Approval

• The OssaTron is the only extracorporeal shock wave technology (ESWT) system approved by the U.S. Food and Drug Administration (FDA) for the treatment of multiple orthopedic conditions that have failed to respond to the conservative treatment. The OssaTron is approved to treat the four ligaments in the knee, chronic plantar fascitis (heel pain), and chronic lateral epicondylitis (tennis elbow).
  
  

Procedure

• The procedure happens in a doctor's office. Once anesthesia is administered to the targeted area, a high-viscosity ultrasound gel is applied to promote conductivity and enhance the effectiveness. The OssaTron application technician makes direct contact with the area and a shock wave is released. OssaTron treatment may cause the skin to redden, bruise, tingle or even tear. There may be temporary numbness, while some report residual pain after intense exercise or a full day of work.
  
  

Warning

• There is a controversy about the OssaTron, and a class action lawsuit has been filed against the manufacturer of the OssaTron.
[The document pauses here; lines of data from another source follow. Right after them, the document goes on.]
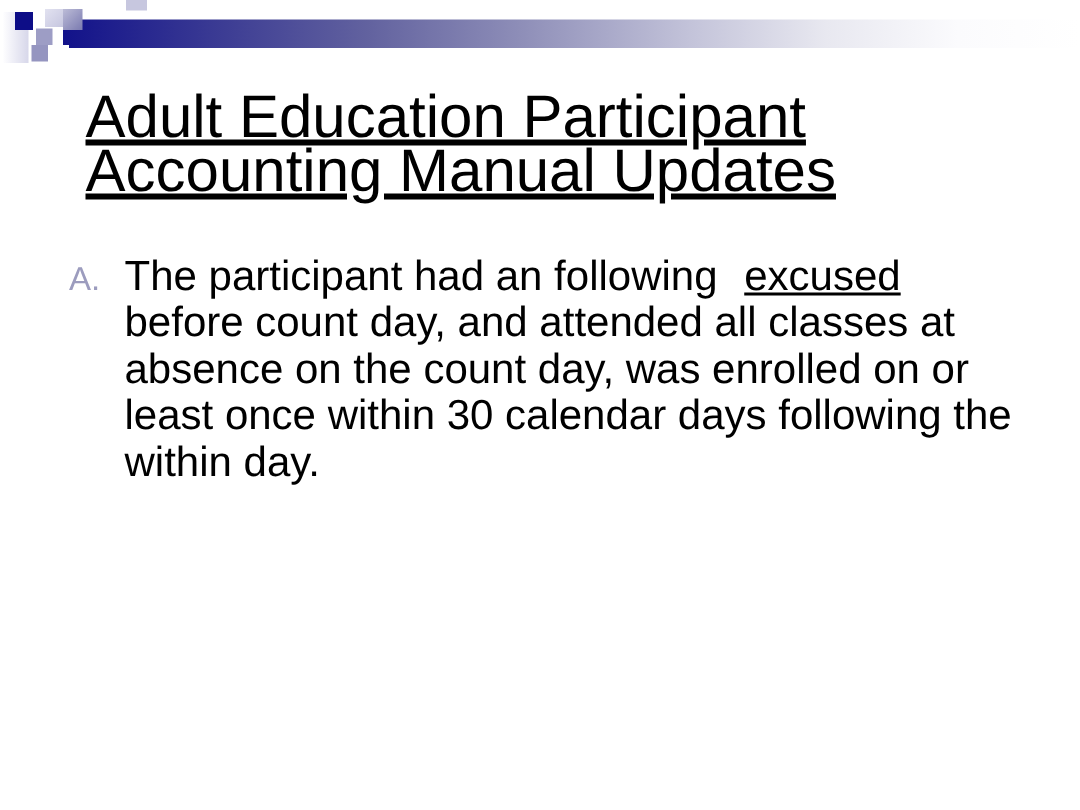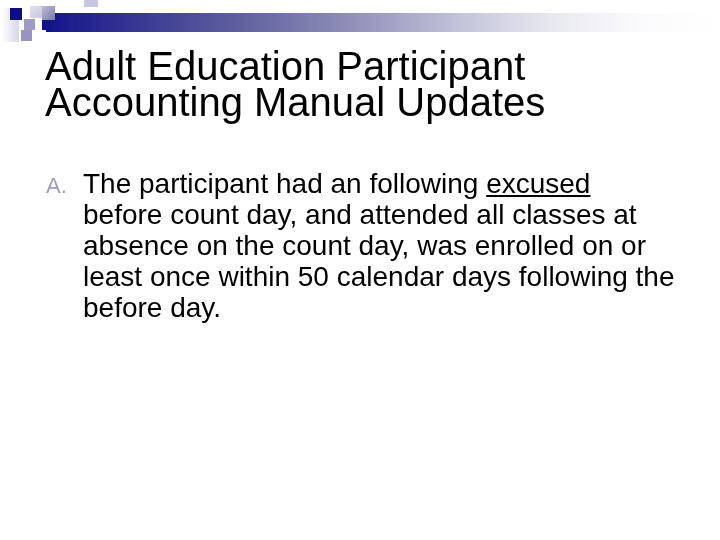"Adult Education Participant" .title { margin: 0 -> 12px; text-decoration: none -> underline }
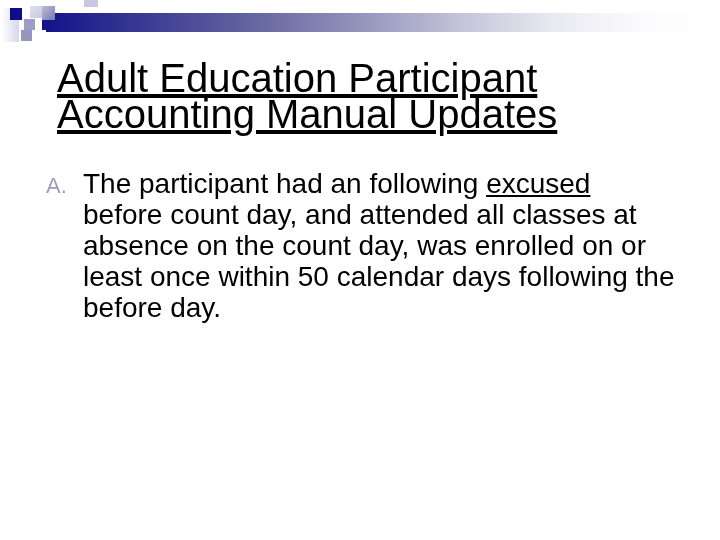"excused" .u { margin-left: none -> 10px }
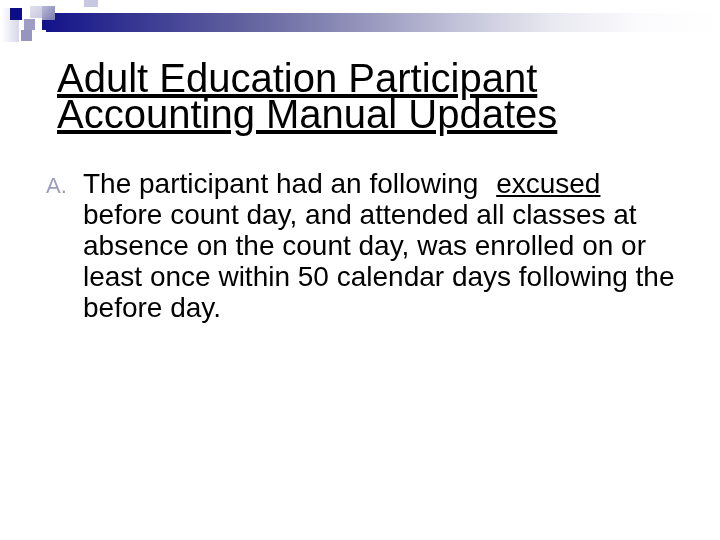"least once within 50 calendar" span { text: 50 -> 30 }
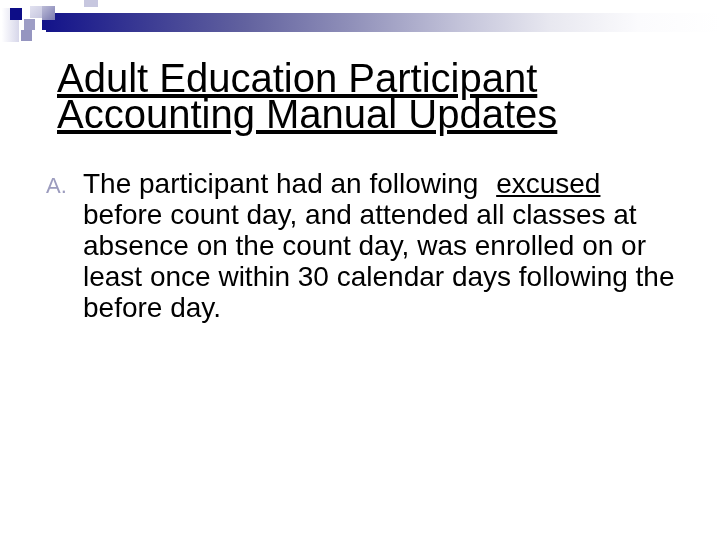"before day." span { text: before -> within }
This lawsuit was brought forth because individuals believe that the manufacturers misrepresented or omitted to disclose material relating to the efficiency, testing and market acceptance of the OssaTron. According to the lawsuit, the manufacturer failed to disclose to investors that its own tests failed to support its statements that the OssaTron was safer, more effective and less costly than non-surgical, alternative treatments for knee and heel pain. Serious questions exist among the medical community concerning the effectiveness of extracorporeal shock wave treatment.